Data Engineering and Machine Learning using Spark

University/Institute: IBM





Description

NOTE: This course is currently replaced with IBM Machine Learning with Apache Spark. Further your data engineering career with this self-paced course about machine learning with Apache Spark! Organizations need skilled, forward-thinking Big Data practitioners who can apply their business and technical skills to unstructured data such as tweets, posts, pictures, audio files, videos, sensor data, and satellite imagery and more to identify behaviors and preferences of prospects, clients, competitors, and others. In this short course you'll gain these practical skills when you learn how to work with Apache Spark for Data Engineering and Machine Learning (ML) applications. You will work hands-on with Spark MLlib, Spark Structured Streaming, and more to perform extract, transform and load (ETL) tasks as well as Regression, Classification, and Clustering.
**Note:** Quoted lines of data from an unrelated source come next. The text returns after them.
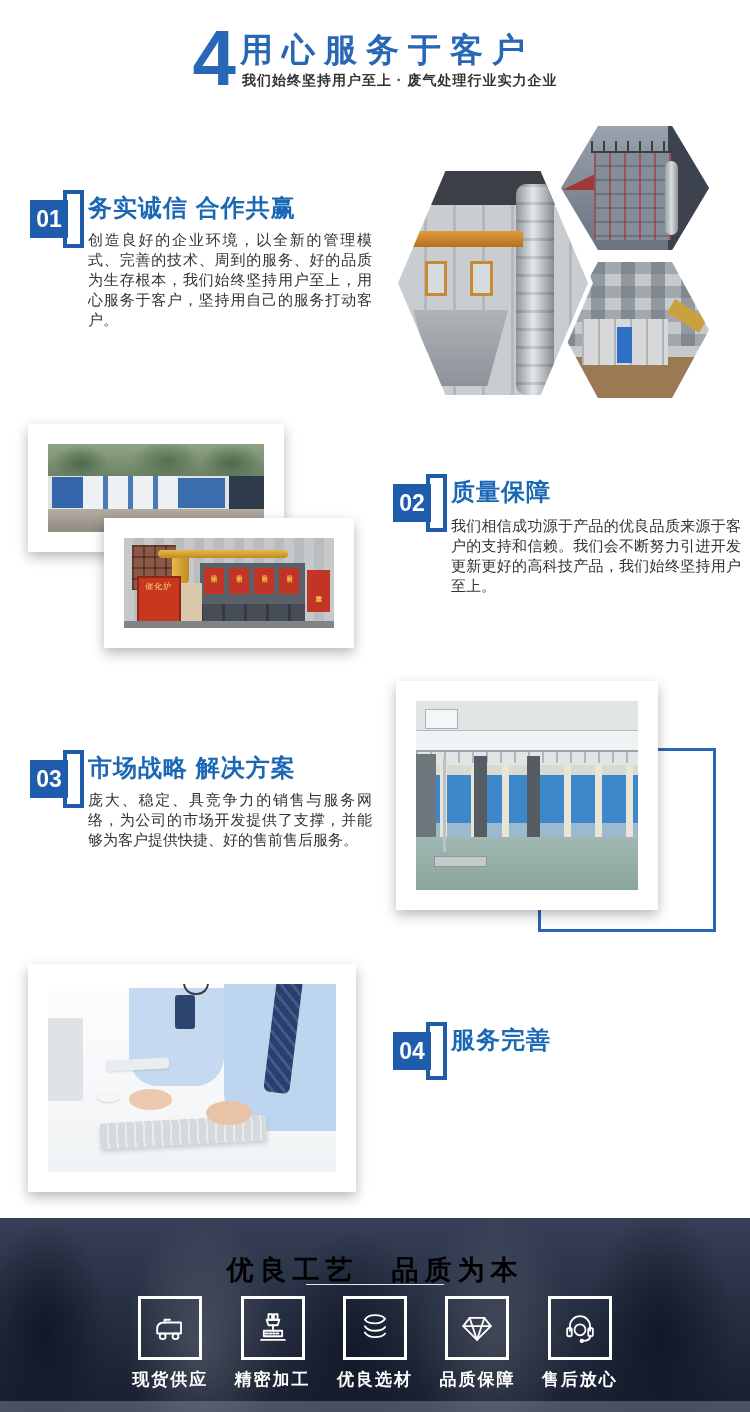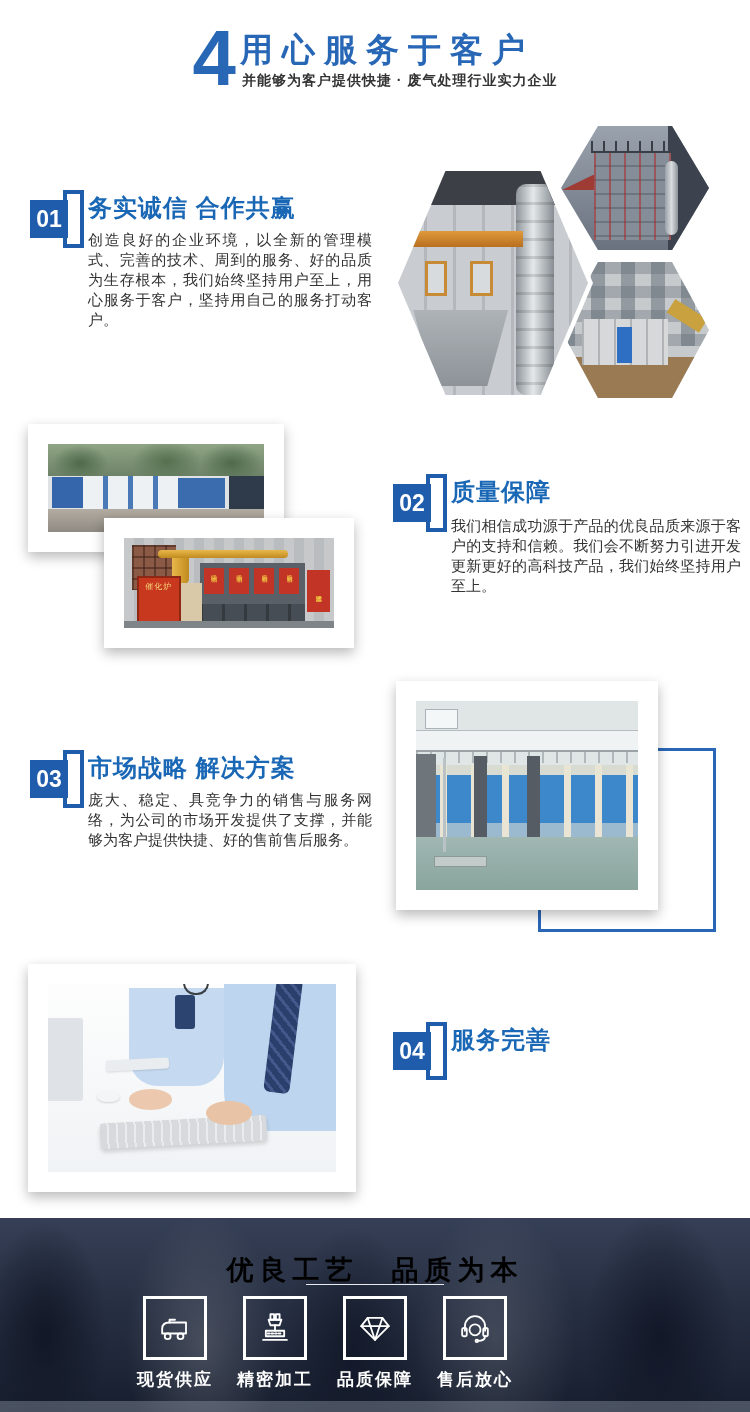--- a/index.html
+++ b/index.html
@@ -141,36 +141,36 @@
        radial-gradient(ellipse 110px 190px at 27% 65%,rgba(228,231,236,.30),transparent 70%),
        radial-gradient(ellipse 100px 180px at 47% 70%,rgba(18,25,42,.90),transparent 70%),
        radial-gradient(ellipse 115px 190px at 66% 62%,rgba(222,226,232,.26),transparent 70%),
        radial-gradient(ellipse 105px 180px at 88% 63%,rgba(16,22,38,.92),transparent 72%),
        linear-gradient(180deg,#4a5570 0%,#333d53 45%,#1b2334 100%);}
   .footer-table{position:absolute;left:0;bottom:0;width:100%;height:11px;background:rgba(150,160,175,.40);}
   .footer-overlay{position:absolute;inset:0;background:rgba(18,24,38,.35);}
   .footer-title{position:absolute;left:0;right:0;top:22px;margin:12px;text-align:center;color:#000000;
                 font-size:27px;font-weight:bold;letter-spacing:6px;}
   .footer-divider{position:absolute;left:50%;top:66px;transform:translateX(-50%);width:138px;height:1px;background:rgba(255,255,255,.9);}
-  .features{position:absolute;left:125px;top:78px;width:500px;display:flex;}
+  .features{position:absolute;left:125px;top:78px;width:500px;display:flex;gap:12px;}
   .feature{width:100px;display:flex;flex-direction:column;align-items:center;}
   .fbox{width:64px;height:64px;border:3px solid #fff;box-sizing:border-box;display:flex;align-items:center;justify-content:center;}
   .flabel{margin-top:8px;font-size:17px;font-weight:bold;color:#fff;letter-spacing:2px;white-space:nowrap;}
   .fbox svg{stroke:#fff;fill:none;stroke-width:2;stroke-linecap:round;stroke-linejoin:round;}
 </style>
 </head>
 <body>
 
 <div class="page">
 
   <div class="header">
     <span class="big-num">4</span>
     <div class="header-text">
       <h1 class="header-title">用心服务于客户</h1>
-      <p class="header-sub">并能够为客户提供快捷 · 废气处理行业实力企业</p>
+      <p class="header-sub">我们始终坚持用户至上 · 废气处理行业实力企业</p>
     </div>
   </div>
 
   <div class="sec" style="left:30px;top:190px;width:345px;height:145px;">
     <div class="badge" style="left:0;top:0;">
       <div class="bracket"></div>
       <div class="num-square">01</div>
     </div>
     <h2 class="sec-title">务实诚信 合作共赢</h2>
     <p class="sec-body" style="top:40px;width:284px;">创造良好的企业环境，以全新的管理模式、完善的技术、周到的服务、好的品质为生存根本，我们始终坚持用户至上，用心服务于客户，坚持用自己的服务打动客户。</p>
@@ -339,20 +339,30 @@
             <path d="M17 15 h14 l-2 6 h-10 z"></path>
             <path d="M24 21 v6"></path>
             <rect x="14" y="27" width="20" height="6"></rect>
             <path d="M16 30 h16" stroke-dasharray="2 2"></path>
             <path d="M11 37 h26"></path>
           </svg>
         </div>
         <div class="flabel">精密加工</div>
       </div>
 
+      <div class="feature">
+        <div class="fbox">
+          <svg viewBox="0 0 48 48" width="44" height="44">
+            <path d="M24 10 q8 0 11 4 q-3 5 -11 5 q-8 0 -11 -4 q3 -5 11 -5 z"></path>
+            <path d="M13 22 q3 5 11 5 q8 0 11 -4"></path>
+            <path d="M13 29 q3 5 11 5 q8 0 11 -4"></path>
+          </svg>
+        </div>
+        <div class="flabel">优良选材</div>
+      </div>
 
       <div class="feature">
         <div class="fbox">
           <svg viewBox="0 0 48 48" width="44" height="44">
             <path d="M16 13 h16 l7 9 -15 15 -15 -15 z"></path>
             <path d="M9 22 h30"></path>
             <path d="M19 22 l5 15 M29 22 l-5 15"></path>
             <path d="M16 13 l3 9 M32 13 l-3 9"></path>
           </svg>
         </div>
In this course you will learn about data sources, streaming output modes, and supported data destinations. You will gain insights about the advantages of Apache Spark GraphFrames and complete a number of hands-on labs to apply your knowledge. You will then move on to learning about machine learning using SparkML, the Spark Machine Learning library. You will gain an understanding of both supervised and unsupervised machine learning, classification and regression tasks, as well as clustering. The course ends with a final project where you will create your own Apache Spark application for performing Extract, Transform, and Load (ETL) processes. NOTE: This course requires that you have foundational skills for working with Apache Spark and Jupyter Notebooks. The Introduction to Big Data with Spark and Hadoop course from IBM will equip you with these skills and it is recommended that you have completed that course or have skills similar to the ones learnt in that course.